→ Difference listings
********

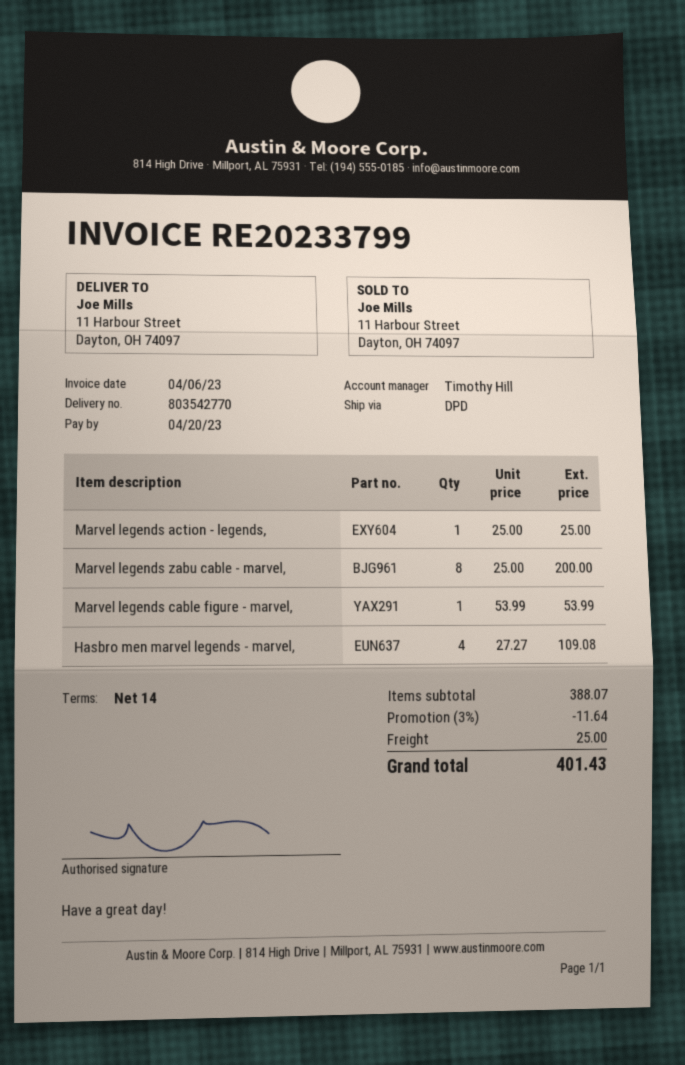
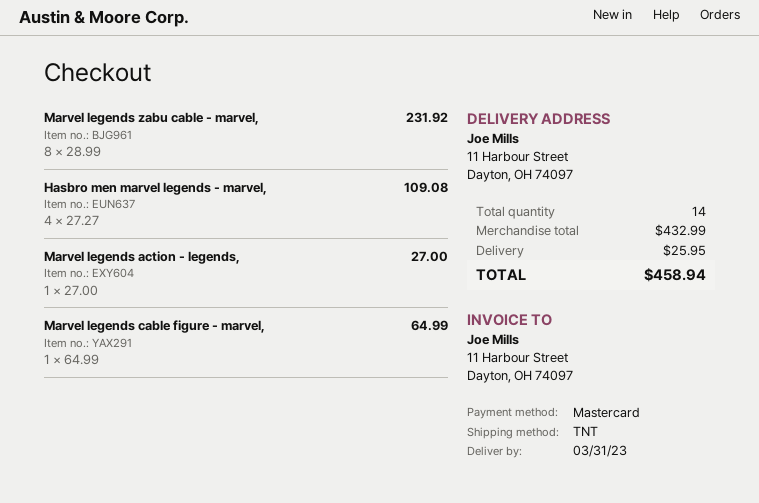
shipping method: DPD -> TNT
Marvel legends action - legends,: 1 x 25.00 = 25.00 -> 1 x 27.00 = 27.00
Marvel legends zabu cable - marvel,: 8 x 25.00 = 200.00 -> 8 x 28.99 = 231.92
Marvel legends cable figure - marvel,: 1 x 53.99 = 53.99 -> 1 x 64.99 = 64.99
subtotal: 388.07 -> 432.99
discount: 3% = 11.64 -> none
shipping: 25.00 -> 25.95
total: 401.43 -> 458.94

********

→ YOUR GOAL
Give back each entry exactly as it appears. Leave pictures out.

→ REPLY
shipping method: DPD -> TNT
Marvel legends action - legends,: 1 x 25.00 = 25.00 -> 1 x 27.00 = 27.00
Marvel legends zabu cable - marvel,: 8 x 25.00 = 200.00 -> 8 x 28.99 = 231.92
Marvel legends cable figure - marvel,: 1 x 53.99 = 53.99 -> 1 x 64.99 = 64.99
subtotal: 388.07 -> 432.99
discount: 3% = 11.64 -> none
shipping: 25.00 -> 25.95
total: 401.43 -> 458.94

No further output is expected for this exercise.